Connecting to Your Breath

Your breath is SO important – it’s the first and last thing you’ll ever do. When exercising, breathe in through your nose and out through your mouth. The key is to exhale during the exertion. Breathing properly allows your body to ease into the movement.

If you’re performing a squat, take a slow, long inhale on the way down and a complete, quick exhale on the way up. When you hold your breath while working out (or any time really), you’re telling your body that it’s okay to stay tense. Breathing through discomfort signals to your brain and body to relax.

Accessory Movements

Accessory movements are supplemental exercises that are performed after your main exercises. They help strengthen weak areas of the muscles so that you can improve your main exercises. They are to be completed at a lighter weight for higher reps. Aim to include 2-3 accessory movements after each workout that correspond to the muscle group you were hitting.

Examples of accessory movements:

  • Banded leg work 

  • Chin ups 

  • Dumbbell flys / reverse flys

  • Pull ups 

  • Dips 

  • Shoulder taps

  • Push ups

Rest Days

Our. Bodies. Need. Rest.

Rest days allow your muscles to get a break. Our muscles actually recover and get stronger during rest. Additionally, you decrease the chance of injuries while also avoiding overtraining, fatigue or hitting a plateau.

Taking breaks not only allows your body to rest, but your mind as well. Can’t fathom the idea of taking a rest day? Make it an active rest day by going on a walk or doing some light yoga.

Sticking to a Program

Following and STICKING to a program is the absolute key. Sticking to a program for at least 6-8 weeks allows your body to adjust, progress and improve. This may sound boring and sometimes it can be, but that’s where progressive overload comes into play.

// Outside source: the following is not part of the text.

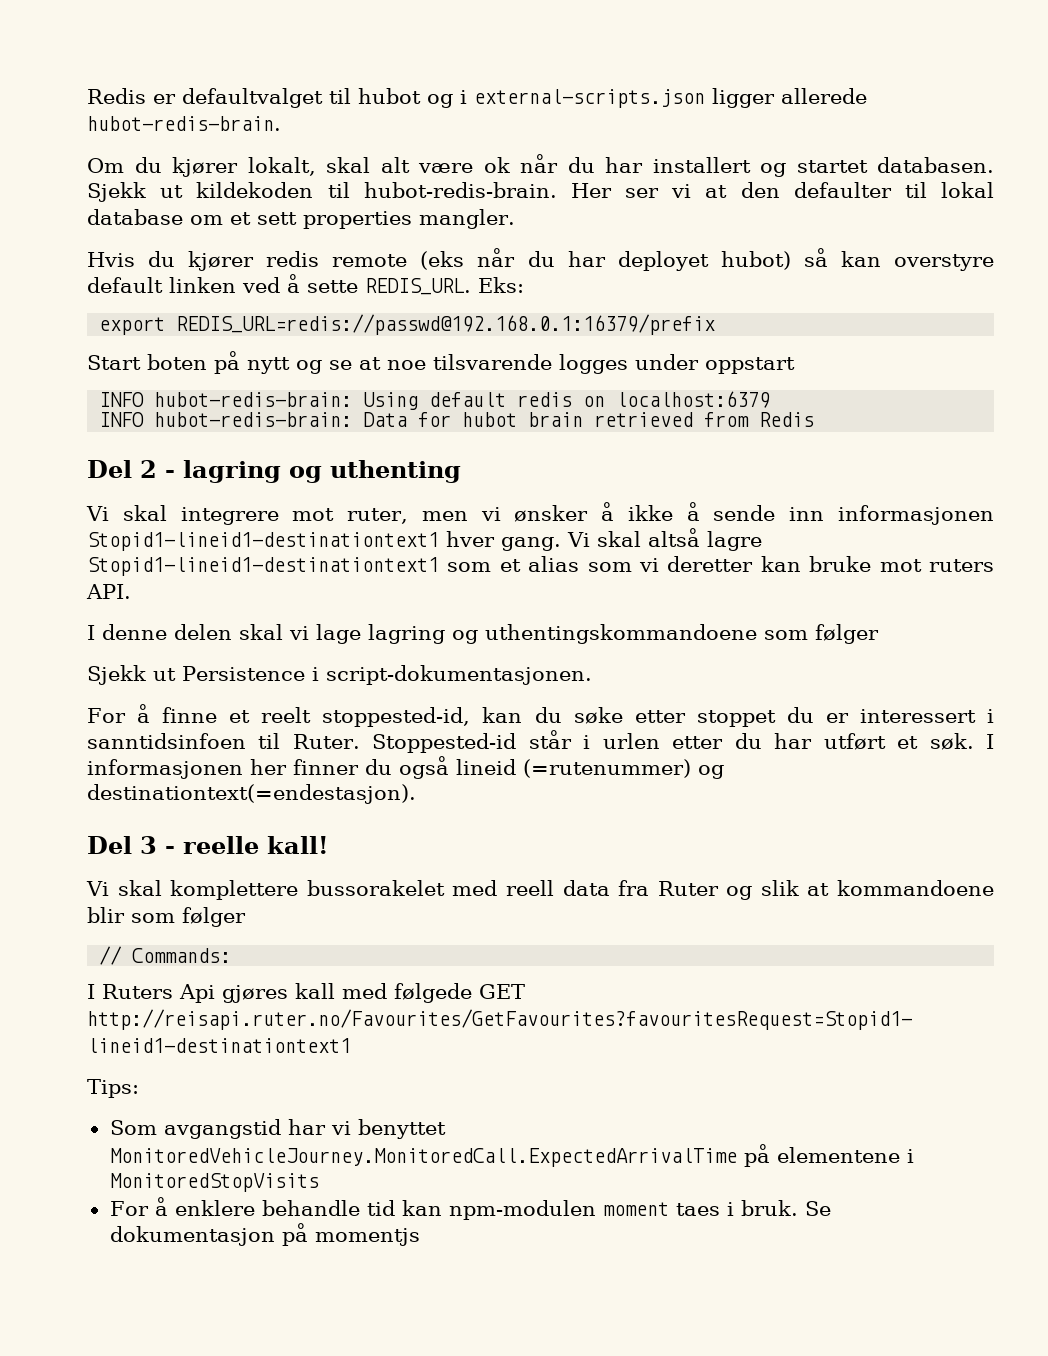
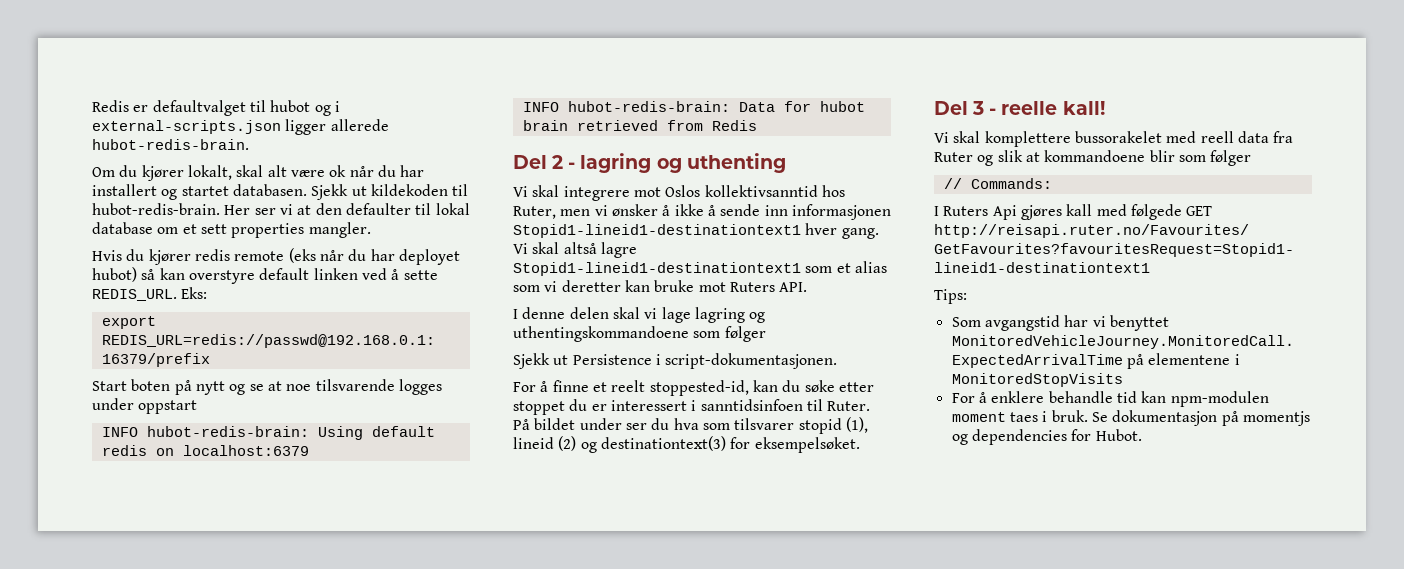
[347,508,409,524] ruter, -> [665,185,845,197] [513,206,556,219] Oslos kollektivsanntid hos Ruter,
[928,559,994,572] ruters -> [729,282,775,292] Ruters
[372,730,994,753] [87,756,724,779] [87,784,416,804] Stoppested-id står i urlen etter du har utført et søk. I informasjonen her finner du også lineid (=rutenummer) og destinationtext(=endestasjon). -> [513,417,868,434] [513,436,860,453] På bildet under ser du hva som tilsvarer stopid (1), lineid (2) og destinationtext(3) for eksempelsøket.
(420, 1237) none -> [951,429,1142,445] og dependencies for Hubot.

Progressive overload means slowly increasing the weight, reps or time under tension of each exercise. Aiming to increase weight or hitting a few extra reps, and actually achieving it, is the best feeling. It’s an awesome way of showing yourself that you’re getting stronger.

This doesn’t mean that you can’t do the fun exercises or workouts you enjoy. Make them a part of your program too. It takes time to find what works for you but when you do, it makes all the difference.